Я старалась говорить спокойно, но сама я еле сдерживала рыдания. Я должна быть сильной и не показывать никому, как мне плохо. Они все еще настрадаются, им уже трудно. А я ненавижу их всех – маму, подругу, врачей – за то, что они видят во мне лишь кусок мяса, проживающий свои последние месяцы. Я хочу, чтобы они видели во мне меня. Наверное, поэтому я не рассказала почти никому о своей болезни. Я собираюсь просто жить, сколько успею; я хочу, чтобы все было как всегда – никто и не должен меня жалеть. Я не сдаюсь, просто собираюсь бороться по-другому.
Оказалось, жить как всегда трудно, когда знаешь, что ?как всегда? - это лишь обман. Во время моего последнего посещения невропатолога, он выписал мне несколько препаратов, которые должны были оттянуть момент Х и смягчить проявления роста опухоли. После этого я вернулась домой, думая, что бы сделала бы я, если бы была здорова. И ничего не смогла придумать, я забыла о том времени, словно его и не было. Следующая неделя была одной из самых долгих в моей жизни. И самой бесполезной и однообразной. Я не выходила из дома, только переключая бездумно каналы, выпивала таблетки по часам и ждала чего-то. Ждала, что проснусь, и все это окажется лишь сном, ночным жутко правдоподобным кошмаром.

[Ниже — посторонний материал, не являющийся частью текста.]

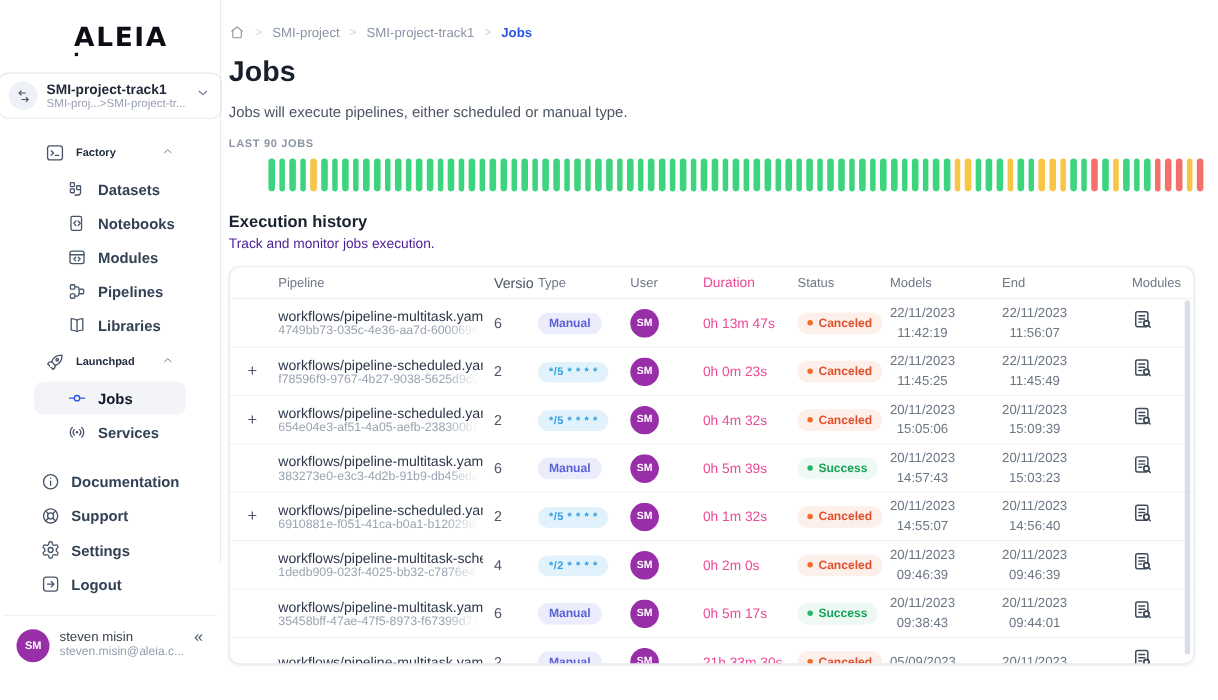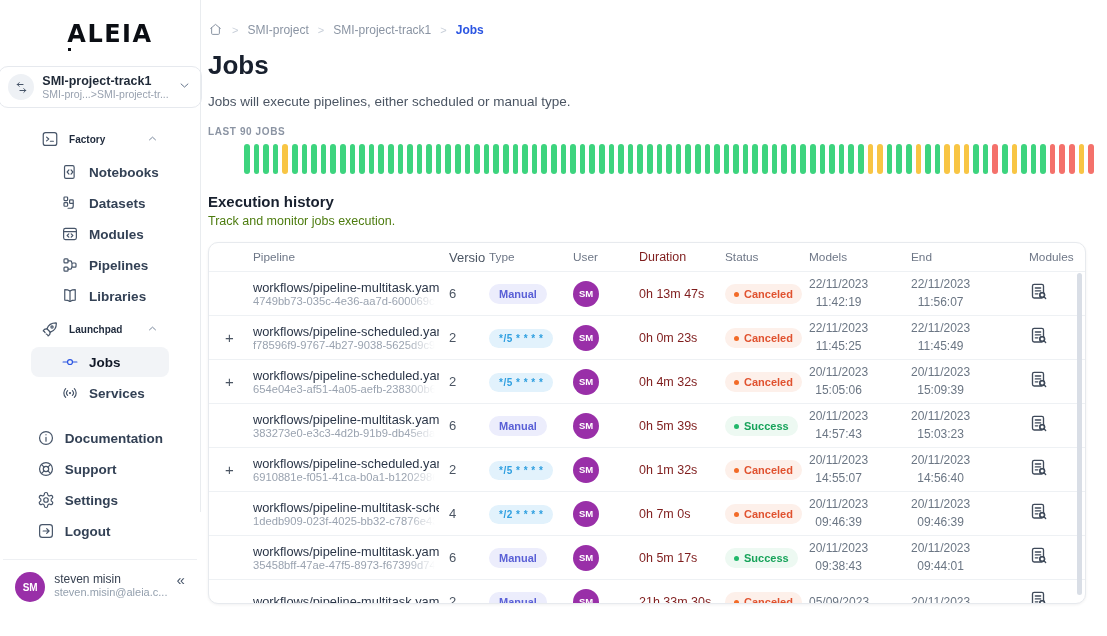"Notebooks" div.nav-item { order: before "Datasets" -> after "Datasets" }
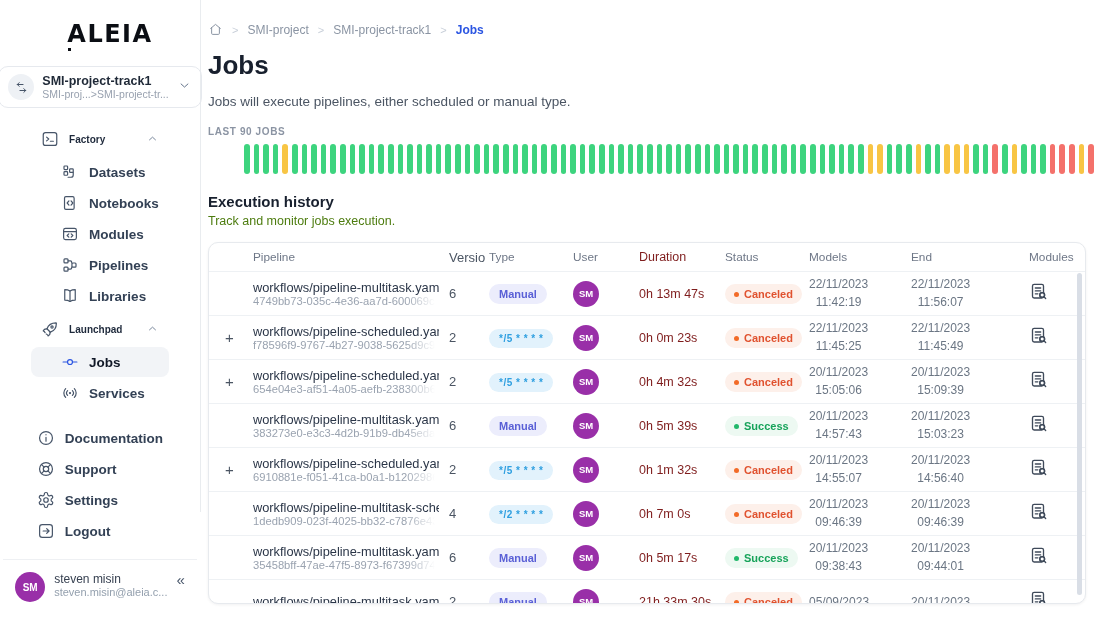"Track and monitor jobs execution." .eh-sub { color: #4d7c0f -> #4c1d95 }
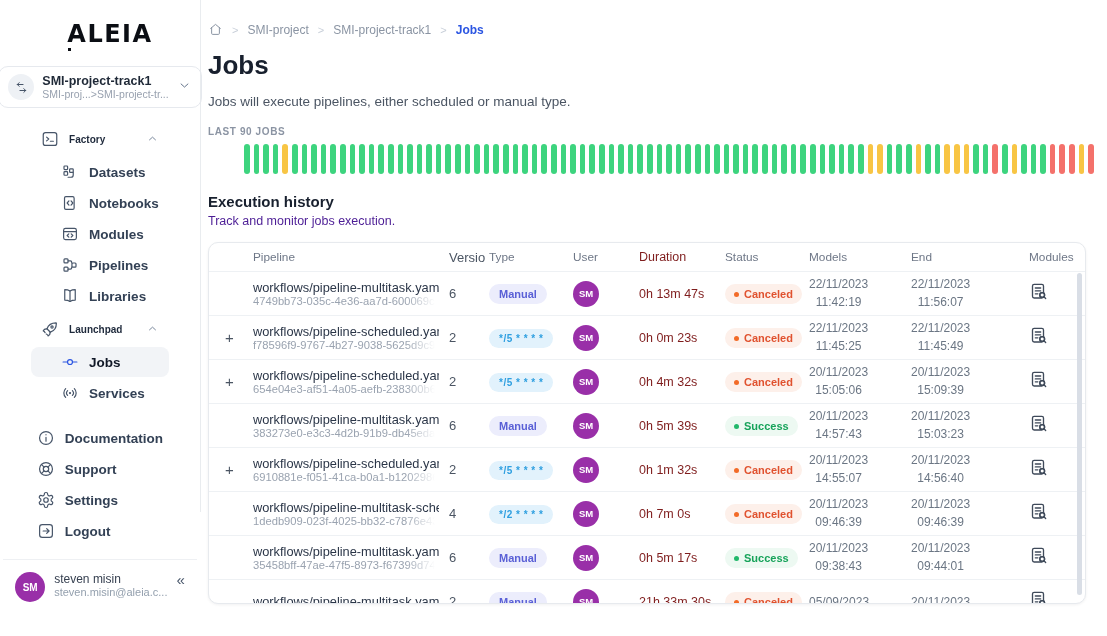"Duration" .c-duration { color: #7f1d1d -> #ec4899 }
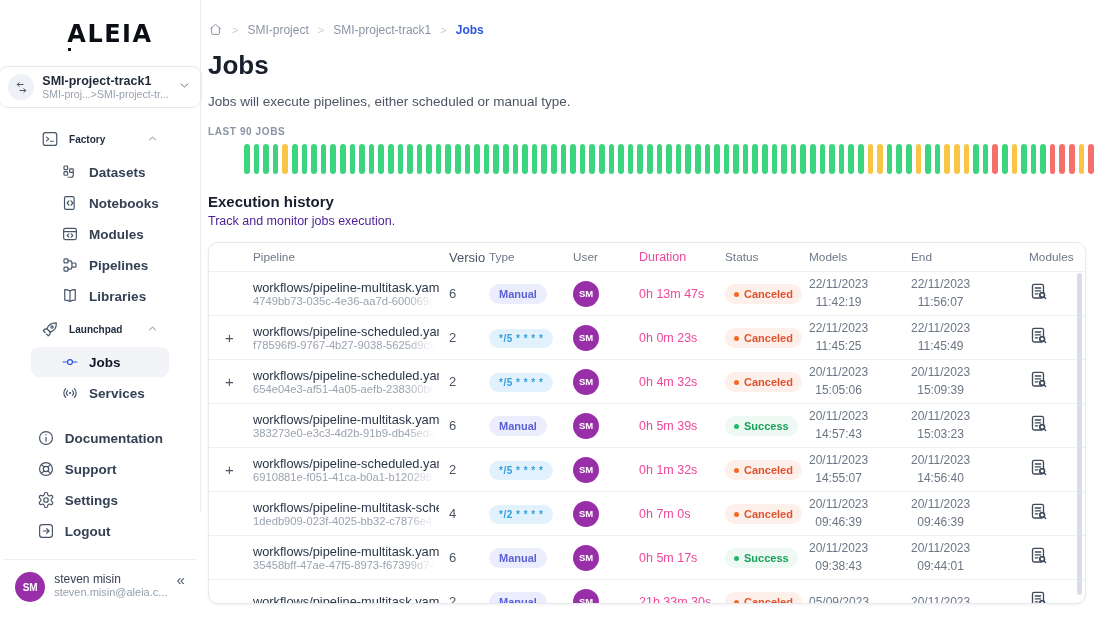"0h 7m 0s" div.tc { text: 7m -> 2m }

(Я до сих пор на это надеюсь.)В начале второй недели моего добровольного заточения, когда жалеть себя надоело, и понимание уходящего времени стукнуло по голове чугунным молотком, явив перед глазами мультяшную картинку огромных песочных часов, я проснулась. Но не так, как мечтала, даже лучше. Если уж мне и запланировано свидание со смертью через несколько месяцев, то надо к нему как следует подготовиться. Многие шутят, что если бы были точно уверены в дате конца света, то за день или два до этого потратили бы все деньги, объелись бы шоколадом и со счастливой улыбкой под драматичную музыку пошли бы встречать апокалипсис. Так вот я точно знаю, когда наступит мой.